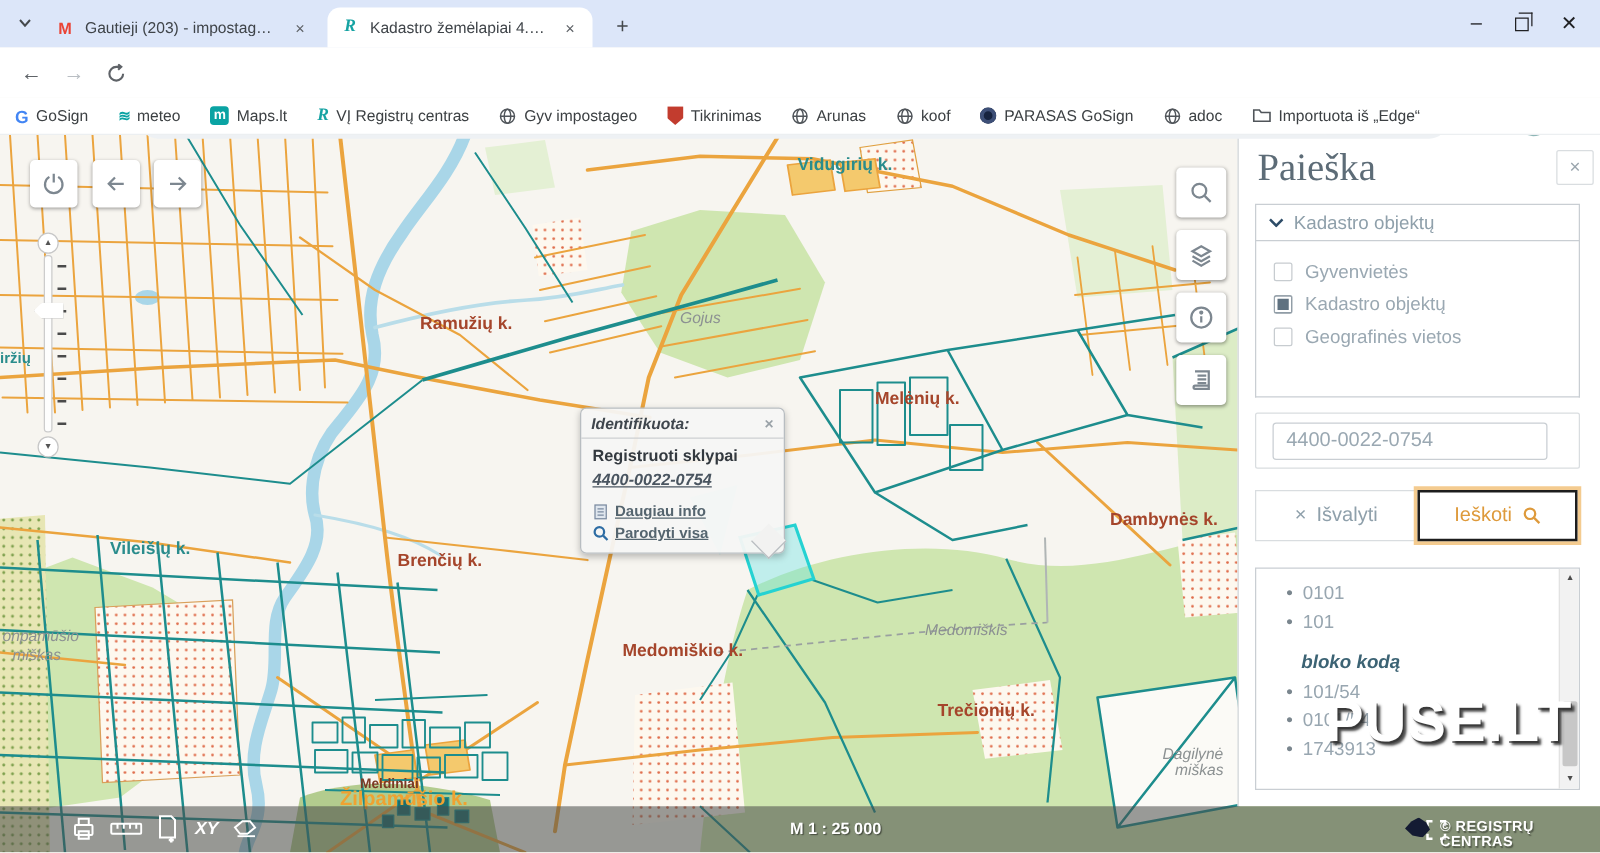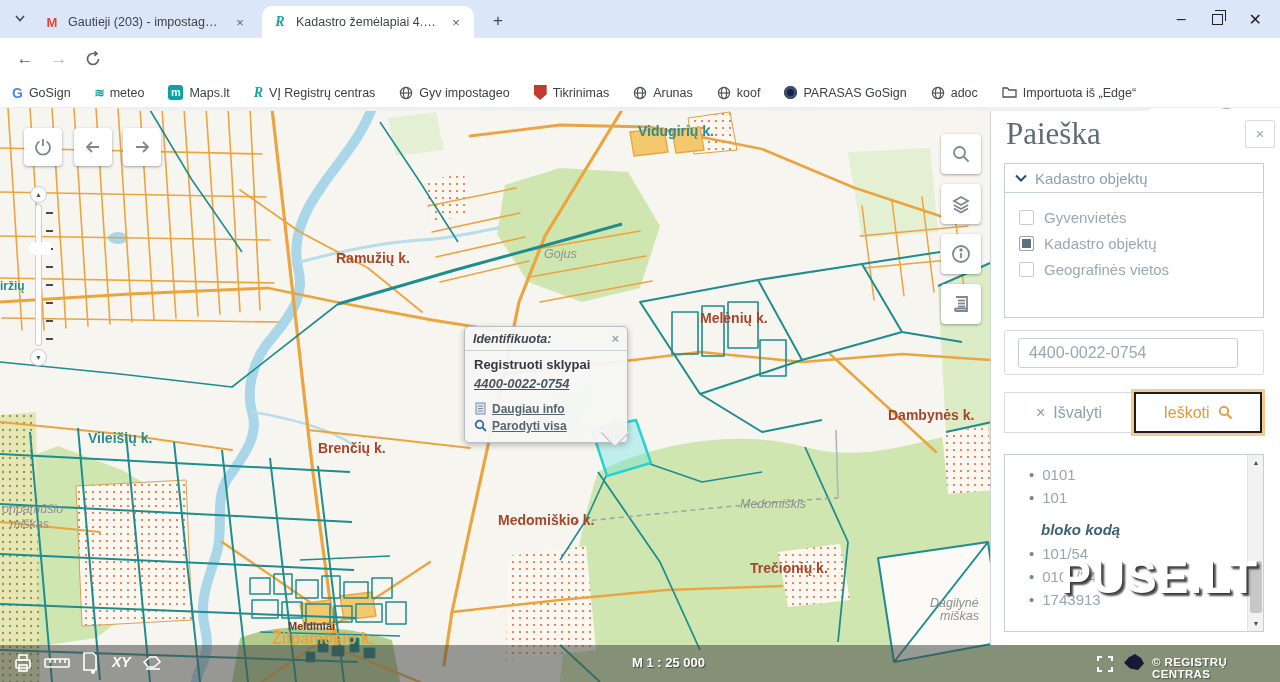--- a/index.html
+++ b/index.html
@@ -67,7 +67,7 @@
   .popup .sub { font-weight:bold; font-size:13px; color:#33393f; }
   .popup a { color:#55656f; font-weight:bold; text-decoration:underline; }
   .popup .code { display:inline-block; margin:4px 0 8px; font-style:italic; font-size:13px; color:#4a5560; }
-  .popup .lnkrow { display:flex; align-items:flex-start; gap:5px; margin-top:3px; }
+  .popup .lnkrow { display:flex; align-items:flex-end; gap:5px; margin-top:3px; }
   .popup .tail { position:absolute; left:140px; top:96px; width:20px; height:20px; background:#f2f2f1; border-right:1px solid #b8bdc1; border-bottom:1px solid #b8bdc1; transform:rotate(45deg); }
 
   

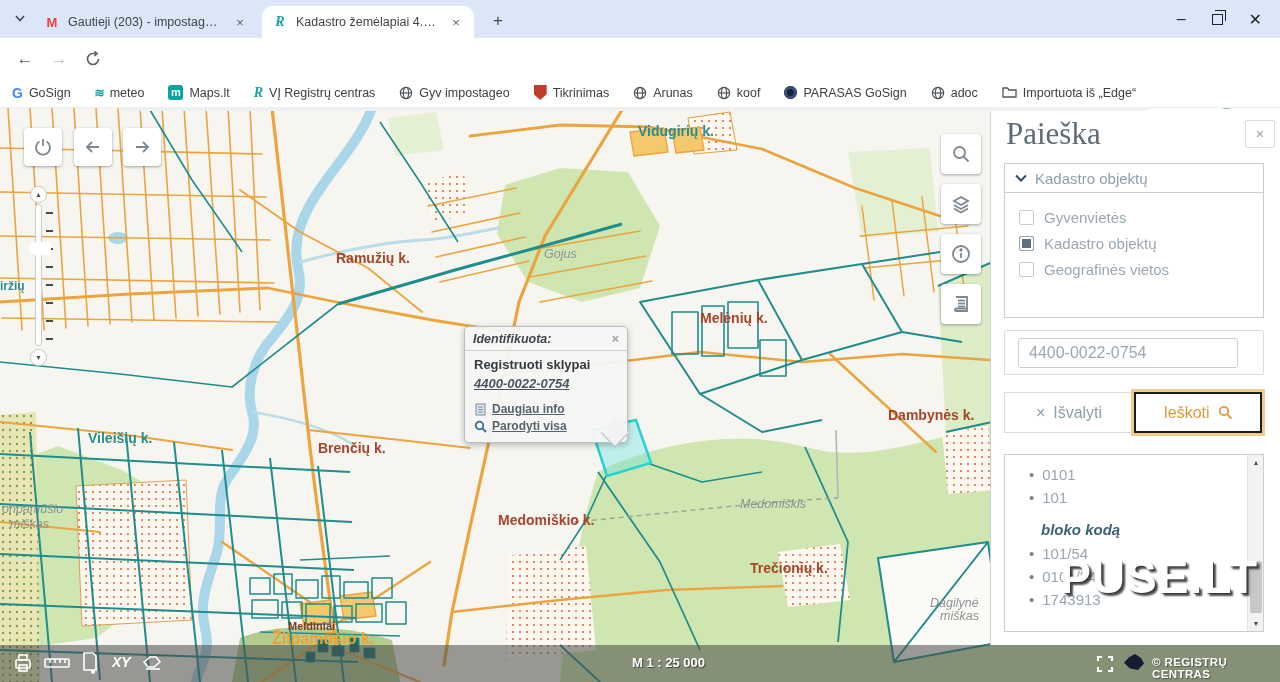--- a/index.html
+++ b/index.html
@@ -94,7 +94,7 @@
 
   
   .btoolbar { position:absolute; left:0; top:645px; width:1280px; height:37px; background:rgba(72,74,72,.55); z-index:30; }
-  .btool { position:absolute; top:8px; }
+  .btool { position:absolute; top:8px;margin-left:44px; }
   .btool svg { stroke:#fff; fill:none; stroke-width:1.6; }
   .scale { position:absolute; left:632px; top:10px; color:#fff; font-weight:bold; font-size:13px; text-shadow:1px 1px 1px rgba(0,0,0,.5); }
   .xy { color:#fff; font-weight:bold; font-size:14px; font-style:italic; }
* * *
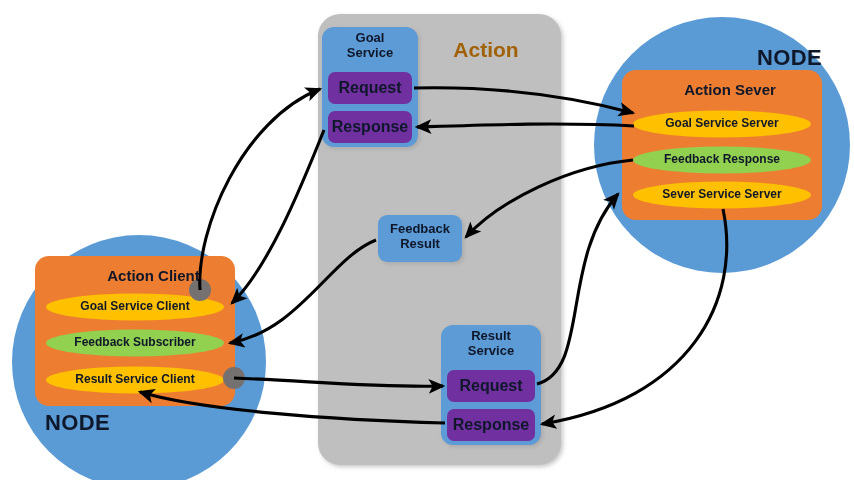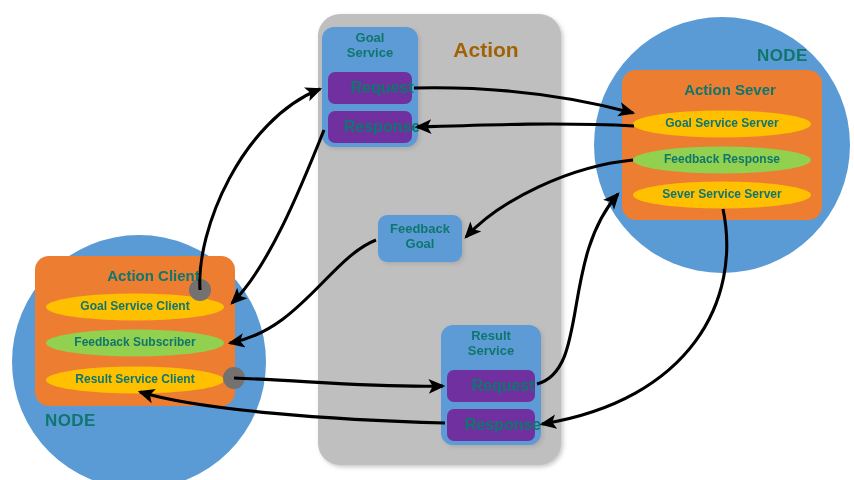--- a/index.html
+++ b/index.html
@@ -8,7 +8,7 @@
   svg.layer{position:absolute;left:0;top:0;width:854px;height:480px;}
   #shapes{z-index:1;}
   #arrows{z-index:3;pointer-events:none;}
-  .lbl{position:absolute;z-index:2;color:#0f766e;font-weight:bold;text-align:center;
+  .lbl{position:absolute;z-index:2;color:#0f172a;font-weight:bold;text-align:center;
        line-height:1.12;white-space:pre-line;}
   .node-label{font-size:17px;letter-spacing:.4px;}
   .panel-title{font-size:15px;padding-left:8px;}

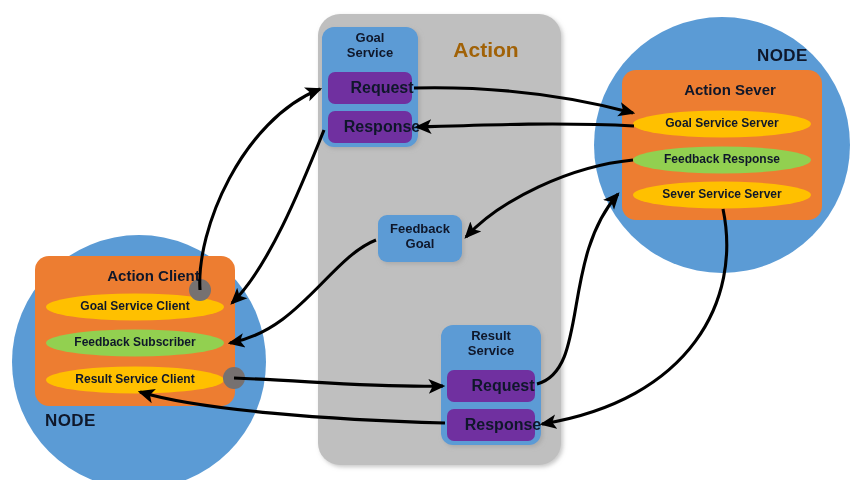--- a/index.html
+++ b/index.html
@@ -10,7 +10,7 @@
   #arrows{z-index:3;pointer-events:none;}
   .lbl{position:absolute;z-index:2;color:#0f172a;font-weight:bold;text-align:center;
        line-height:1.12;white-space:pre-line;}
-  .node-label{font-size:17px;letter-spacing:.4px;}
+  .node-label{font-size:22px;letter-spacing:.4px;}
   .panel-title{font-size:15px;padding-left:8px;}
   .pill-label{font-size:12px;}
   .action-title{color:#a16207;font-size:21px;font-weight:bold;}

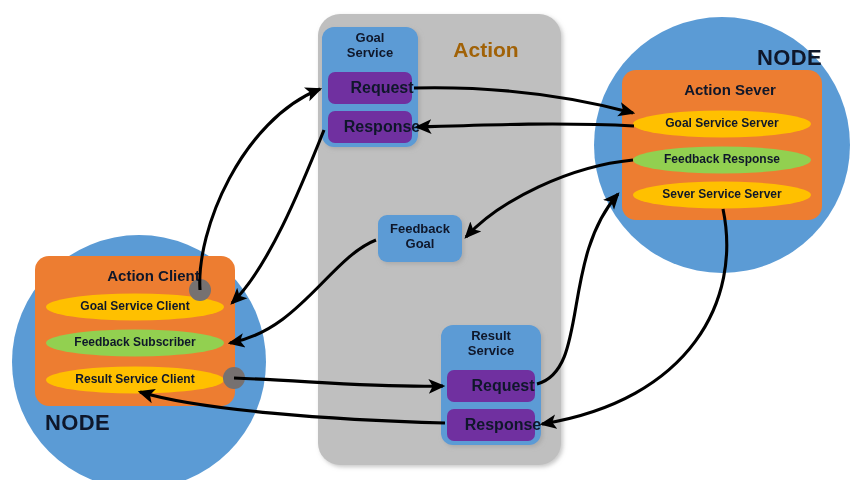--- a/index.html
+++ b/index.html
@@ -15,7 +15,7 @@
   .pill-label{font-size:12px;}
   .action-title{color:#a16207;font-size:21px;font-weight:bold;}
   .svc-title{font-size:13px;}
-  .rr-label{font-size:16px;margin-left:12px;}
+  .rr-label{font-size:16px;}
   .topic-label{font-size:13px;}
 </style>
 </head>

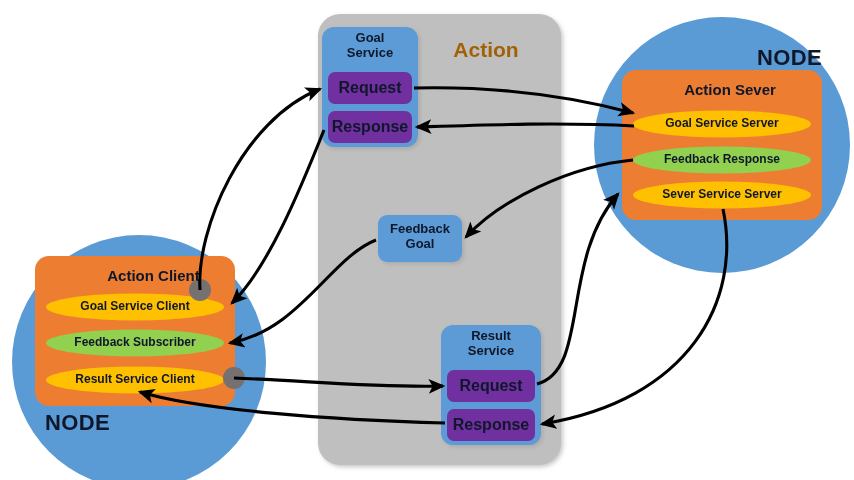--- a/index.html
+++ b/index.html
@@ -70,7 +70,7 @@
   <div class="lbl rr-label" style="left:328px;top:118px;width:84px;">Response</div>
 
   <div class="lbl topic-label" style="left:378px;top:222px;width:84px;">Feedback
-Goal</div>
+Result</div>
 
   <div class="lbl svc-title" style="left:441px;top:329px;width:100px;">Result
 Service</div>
--
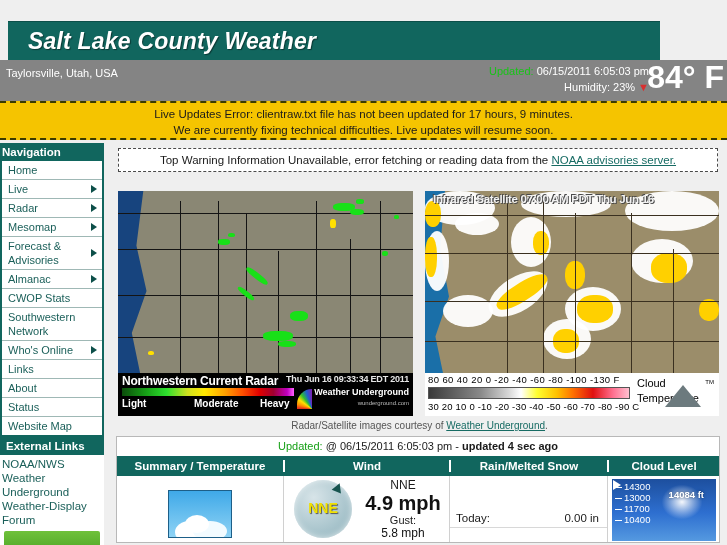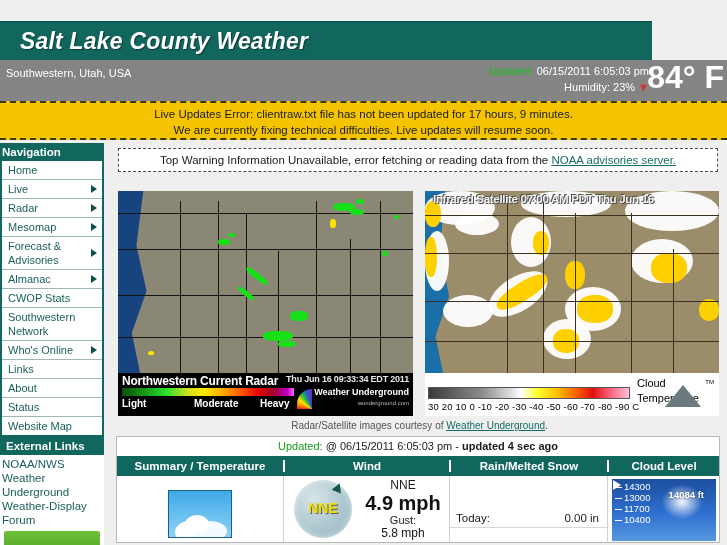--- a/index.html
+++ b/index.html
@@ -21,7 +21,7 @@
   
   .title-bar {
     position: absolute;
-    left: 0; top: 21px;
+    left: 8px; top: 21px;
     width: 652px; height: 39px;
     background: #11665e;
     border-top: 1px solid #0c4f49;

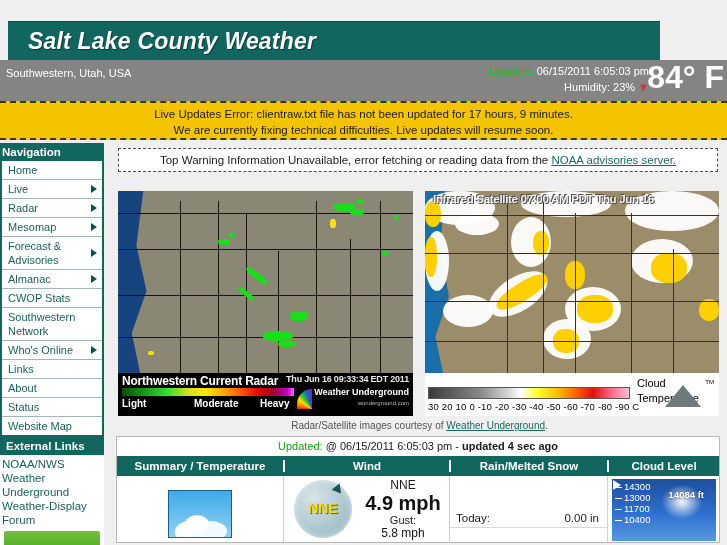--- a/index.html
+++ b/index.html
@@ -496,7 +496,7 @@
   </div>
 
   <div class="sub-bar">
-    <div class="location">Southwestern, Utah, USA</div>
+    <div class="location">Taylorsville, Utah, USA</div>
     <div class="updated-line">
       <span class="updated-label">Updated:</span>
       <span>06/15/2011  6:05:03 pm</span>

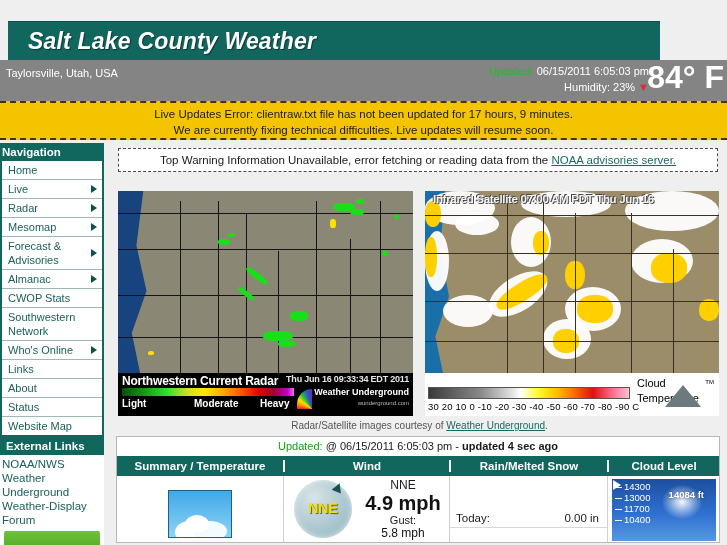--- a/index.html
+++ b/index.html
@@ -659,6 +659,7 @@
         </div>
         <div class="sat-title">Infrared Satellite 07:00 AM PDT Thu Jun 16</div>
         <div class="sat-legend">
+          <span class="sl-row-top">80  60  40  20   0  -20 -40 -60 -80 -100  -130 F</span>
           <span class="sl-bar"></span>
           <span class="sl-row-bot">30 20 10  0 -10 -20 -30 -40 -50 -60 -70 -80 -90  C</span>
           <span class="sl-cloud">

WHAT YOU WILL DO: Once the line with "-10,7 +10,7 @@" has been found above, output that line and every later line exactly, stopping after the line with "Service</div>", and omit the pictures.

RESPONSE FOR THIS EXERCISE:
@@ -10,7 +10,7 @@
   #arrows{z-index:3;pointer-events:none;}
   .lbl{position:absolute;z-index:2;color:#0f172a;font-weight:bold;text-align:center;
        line-height:1.12;white-space:pre-line;}
-  .node-label{font-size:17px;letter-spacing:.4px;}
+  .node-label{font-size:22px;letter-spacing:.4px;}
   .panel-title{font-size:15px;padding-left:8px;}
   .pill-label{font-size:12px;}
   .action-title{color:#a16207;font-size:21px;font-weight:bold;}

--- a/index.html
+++ b/index.html
@@ -15,7 +15,7 @@
   .pill-label{font-size:12px;}
   .action-title{color:#a16207;font-size:21px;font-weight:bold;}
   .svc-title{font-size:13px;}
-  .rr-label{font-size:16px;margin-left:12px;}
+  .rr-label{font-size:16px;}
   .topic-label{font-size:13px;}
 </style>
 </head>

--- a/index.html
+++ b/index.html
@@ -70,7 +70,7 @@
   <div class="lbl rr-label" style="left:328px;top:118px;width:84px;">Response</div>
 
   <div class="lbl topic-label" style="left:378px;top:222px;width:84px;">Feedback
-Goal</div>
+Result</div>
 
   <div class="lbl svc-title" style="left:441px;top:329px;width:100px;">Result
 Service</div>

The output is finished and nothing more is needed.